Newspaper in Kansas, U.S.

The Fort Leavenworth Lamp is a digital newspaper serving the military community living at Fort Leavenworth in Kansas since 1971. It serves as a record for activities on base, including the history of the U.S. Army Command and General Staff College and the U.S. Disciplinary Barracks located on the Army post. It was originally a 20-page tabloid run as a “civilian enterprise." A civilian contractor sold advertisements to cover costs and profit while the fort’s Public Affairs Office provided the paper’s content. The paper's last weekly print edition was published on May 26, 2022, and it has been online-only ever since. In September 2023, ownership was transferred to the base.

== History ==
The first weekly newspaper at the post was The Fort Leavenworth News, which published from 1940 to 1952. The post had no newspaper for the next 18 years until The Lamp was launched on April 8, 1971.

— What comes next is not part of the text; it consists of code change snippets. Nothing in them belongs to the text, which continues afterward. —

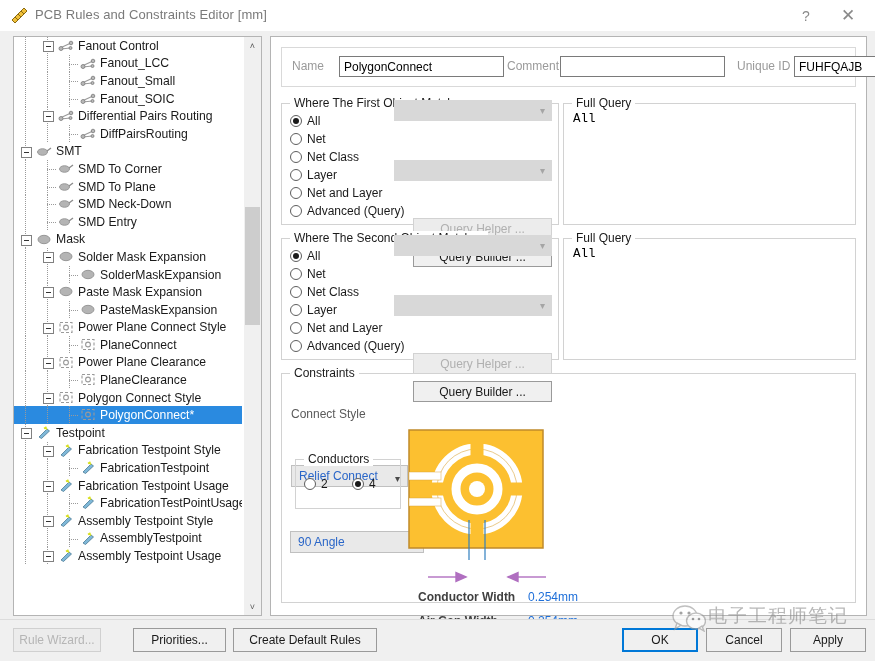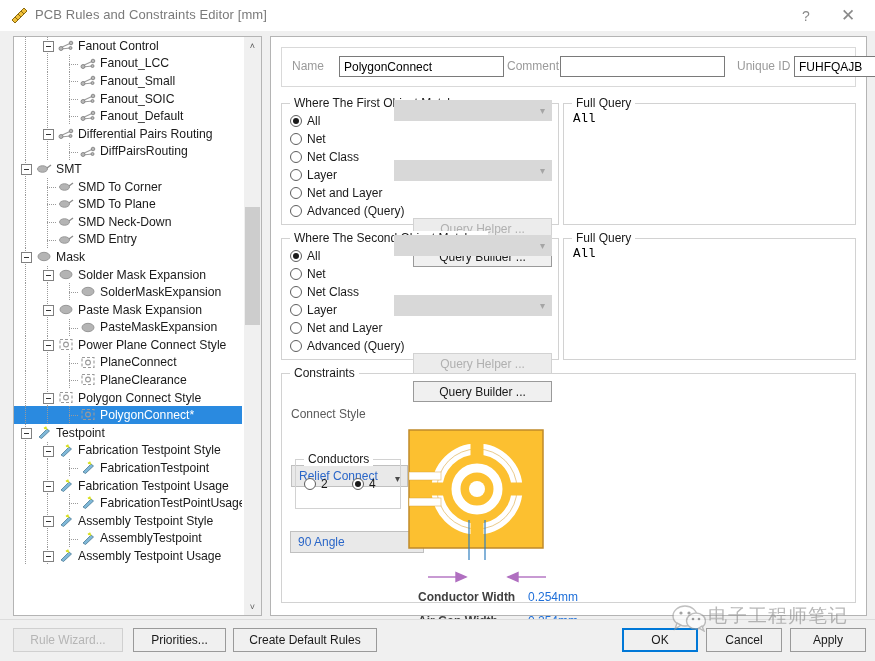--- a/index.html
+++ b/index.html
@@ -358,56 +358,42 @@
               <line x1="3" y1="10" x2="12" y2="9" stroke="#9a9a9a" stroke-width="1.2"></line>
               <circle cx="3" cy="9.5" r="2" fill="#b8b8b8" stroke="#7a7a7a" stroke-width=".8"></circle>
               <circle cx="13" cy="4" r="1.8" fill="#b8b8b8" stroke="#7a7a7a" stroke-width=".8"></circle>
               <circle cx="12.5" cy="9" r="1.5" fill="#b8b8b8" stroke="#7a7a7a" stroke-width=".8"></circle>
             </svg>
             <span class="lbl" style="margin-left: 83px;">Fanout_SOIC</span>
           </div>
           <div class="tree-row">
             <div class="dotline-v" style="left: 11px; top: 0px; height: 17.6px;"></div>
             <div class="dotline-v" style="left: 33px; top: 0px; height: 17.6px;"></div>
-            <div class="dotline-v" style="left: 55px; top: 0px; height: 17.6px;"></div>
-            <div class="dotline-h" style="left: 55px; top: 9px; width: 9px;"></div>
-            <svg viewBox="0 0 16 13" class="ticon" style="left: 66px; top: 2px;">
+            <div class="expander" style="left: 29px; top: 4px;"></div>
+            <svg viewBox="0 0 16 13" class="ticon" style="left: 44px; top: 2px;">
               <line x1="2" y1="9" x2="13" y2="4" stroke="#9a9a9a" stroke-width="1.2"></line>
               <line x1="3" y1="10" x2="12" y2="9" stroke="#9a9a9a" stroke-width="1.2"></line>
               <circle cx="3" cy="9.5" r="2" fill="#b8b8b8" stroke="#7a7a7a" stroke-width=".8"></circle>
               <circle cx="13" cy="4" r="1.8" fill="#b8b8b8" stroke="#7a7a7a" stroke-width=".8"></circle>
               <circle cx="12.5" cy="9" r="1.5" fill="#b8b8b8" stroke="#7a7a7a" stroke-width=".8"></circle>
             </svg>
-            <span class="lbl" style="margin-left: 83px;">Fanout_Default</span>
-          </div>
-          <div class="tree-row">
-            <div class="dotline-v" style="left: 11px; top: 0px; height: 17.6px;"></div>
-            <div class="dotline-v" style="left: 33px; top: 0px; height: 17.6px;"></div>
-            <div class="expander" style="left: 29px; top: 4px;"></div>
-            <svg viewBox="0 0 16 13" class="ticon" style="left: 44px; top: 2px;">
+            <span class="lbl" style="margin-left: 61px;">Differential Pairs Routing</span>
+          </div>
+          <div class="tree-row">
+            <div class="dotline-v" style="left: 11px; top: 0px; height: 17.6px;"></div>
+            <div class="dotline-v" style="left: 33px; top: 0px; height: 17.6px;"></div>
+            <div class="dotline-v" style="left: 55px; top: 0px; height: 17.6px;"></div>
+            <div class="dotline-h" style="left: 55px; top: 9px; width: 9px;"></div>
+            <svg viewBox="0 0 16 13" class="ticon" style="left: 66px; top: 2px;">
               <line x1="2" y1="9" x2="13" y2="4" stroke="#9a9a9a" stroke-width="1.2"></line>
               <line x1="3" y1="10" x2="12" y2="9" stroke="#9a9a9a" stroke-width="1.2"></line>
               <circle cx="3" cy="9.5" r="2" fill="#b8b8b8" stroke="#7a7a7a" stroke-width=".8"></circle>
               <circle cx="13" cy="4" r="1.8" fill="#b8b8b8" stroke="#7a7a7a" stroke-width=".8"></circle>
               <circle cx="12.5" cy="9" r="1.5" fill="#b8b8b8" stroke="#7a7a7a" stroke-width=".8"></circle>
             </svg>
-            <span class="lbl" style="margin-left: 61px;">Differential Pairs Routing</span>
-          </div>
-          <div class="tree-row">
-            <div class="dotline-v" style="left: 11px; top: 0px; height: 17.6px;"></div>
-            <div class="dotline-v" style="left: 33px; top: 0px; height: 17.6px;"></div>
-            <div class="dotline-v" style="left: 55px; top: 0px; height: 17.6px;"></div>
-            <div class="dotline-h" style="left: 55px; top: 9px; width: 9px;"></div>
-            <svg viewBox="0 0 16 13" class="ticon" style="left: 66px; top: 2px;">
-              <line x1="2" y1="9" x2="13" y2="4" stroke="#9a9a9a" stroke-width="1.2"></line>
-              <line x1="3" y1="10" x2="12" y2="9" stroke="#9a9a9a" stroke-width="1.2"></line>
-              <circle cx="3" cy="9.5" r="2" fill="#b8b8b8" stroke="#7a7a7a" stroke-width=".8"></circle>
-              <circle cx="13" cy="4" r="1.8" fill="#b8b8b8" stroke="#7a7a7a" stroke-width=".8"></circle>
-              <circle cx="12.5" cy="9" r="1.5" fill="#b8b8b8" stroke="#7a7a7a" stroke-width=".8"></circle>
-            </svg>
             <span class="lbl" style="margin-left: 83px;">DiffPairsRouting</span>
           </div>
           <div class="tree-row">
             <div class="dotline-v" style="left: 11px; top: 0px; height: 17.6px;"></div>
             <div class="expander" style="left: 7px; top: 4px;"></div>
             <svg viewBox="0 0 16 13" class="ticon" style="left: 22px; top: 2px;">
               <ellipse cx="6.5" cy="7" rx="5" ry="3.3" fill="#b4b4b4" stroke="#8a8a8a" stroke-width=".8"></ellipse>
               <path d="M11 6 L15 3" stroke="#8a8a8a" stroke-width="1.3" fill="none"></path>
             </svg>
             <span class="lbl" style="margin-left: 39px;">SMT</span>
@@ -511,20 +497,30 @@
           <div class="tree-row">
             <div class="dotline-v" style="left: 11px; top: 0px; height: 17.6px;"></div>
             <div class="dotline-v" style="left: 33px; top: 0px; height: 17.6px;"></div>
             <div class="dotline-v" style="left: 55px; top: 0px; height: 17.6px;"></div>
             <div class="dotline-h" style="left: 55px; top: 9px; width: 9px;"></div>
             <svg viewBox="0 0 16 13" class="ticon" style="left: 66px; top: 2px;">
               <rect x="2" y="1.5" width="12" height="10" fill="none" stroke="#9a9a9a" stroke-width="1.1" stroke-dasharray="3 2"></rect>
               <circle cx="8" cy="6.5" r="2.4" fill="none" stroke="#9a9a9a" stroke-width="1.1"></circle>
             </svg>
             <span class="lbl" style="margin-left: 83px;">PlaneConnect</span>
+          </div>
+          <div class="tree-row">
+            <div class="dotline-v" style="left: 11px; top: 0px; height: 17.6px;"></div>
+            <div class="dotline-v" style="left: 33px; top: 0px; height: 17.6px;"></div>
+            <div class="expander" style="left: 29px; top: 4px;"></div>
+            <svg viewBox="0 0 16 13" class="ticon" style="left: 44px; top: 2px;">
+              <rect x="2" y="1.5" width="12" height="10" fill="none" stroke="#9a9a9a" stroke-width="1.1" stroke-dasharray="3 2"></rect>
+              <circle cx="8" cy="6.5" r="2.4" fill="none" stroke="#9a9a9a" stroke-width="1.1"></circle>
+            </svg>
+            <span class="lbl" style="margin-left: 61px;">Power Plane Clearance</span>
           </div>
           <div class="tree-row">
             <div class="dotline-v" style="left: 11px; top: 0px; height: 17.6px;"></div>
             <div class="dotline-v" style="left: 33px; top: 0px; height: 17.6px;"></div>
             <div class="dotline-v" style="left: 55px; top: 0px; height: 17.6px;"></div>
             <div class="dotline-h" style="left: 55px; top: 9px; width: 9px;"></div>
             <svg viewBox="0 0 16 13" class="ticon" style="left: 66px; top: 2px;">
               <rect x="2" y="1.5" width="12" height="10" fill="none" stroke="#9a9a9a" stroke-width="1.1" stroke-dasharray="3 2"></rect>
               <circle cx="8" cy="6.5" r="2.4" fill="none" stroke="#9a9a9a" stroke-width="1.1"></circle>
             </svg>
@@ -812,21 +808,21 @@
       </g>
     </svg>
 
     <div class="dim-label" style="left:418px; top:559px;">Conductor Width</div>
     <div class="val-blue" style="left:528px; top:559px;">0.254mm</div>
     <div class="dim-label" style="left:418px; top:583px;">Air Gap Width</div>
     <div class="val-blue" style="left:528px; top:583px;">0.254mm</div>
   </div>
 
   <div class="footer"></div>
-  <div class="fbtn disabled" style="left:13px; width:110px;">
+  <div class="fbtn disabled" style="left:13px; width:88px;">
       <span>Rule Wizard...</span>
     </div>
   <div class="fbtn" style="left:133px; width:93px;">
       <span>Priorities...</span>
     </div>
   <div class="fbtn" style="left:233px; width:144px;">
       <span>Create Default Rules</span>
     </div>
   <div class="fbtn focus" style="left:622px; width:76px;">
       <span>OK</span>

The Lamp was named by Lt. Col. Robert Simpson, a U.S. Army Command and General Staff College instructor, who named the newspaper after the Fort Leavenworth Lamp insignia chosen as the symbol of the Command and General Staff College in 1956. Simpson won a contest to name the newspaper. The other submissions included Sir Echo, Brass Mirror, Fort Leavenworth Dispatch, The Dragoon, Post Parade, Outpost and Dirty Damned Lying Press. In 1991, the paper was renamed to The Fort Leavenworth Lamp to avoid trademark infringement with The Lamp, a publication of the Exxon oil company.

In September 2021, Gannett, formerly GateHouse Media, sold the newspaper to CherryRoad Media. The paper has been online-only since June 2, 2022. In September 2023, ownership of The Fort Leavenworth Lamp was transferred to the base. The newspaper then switched from a civilian enterprise to recreation activity overseen by the base's public affairs office.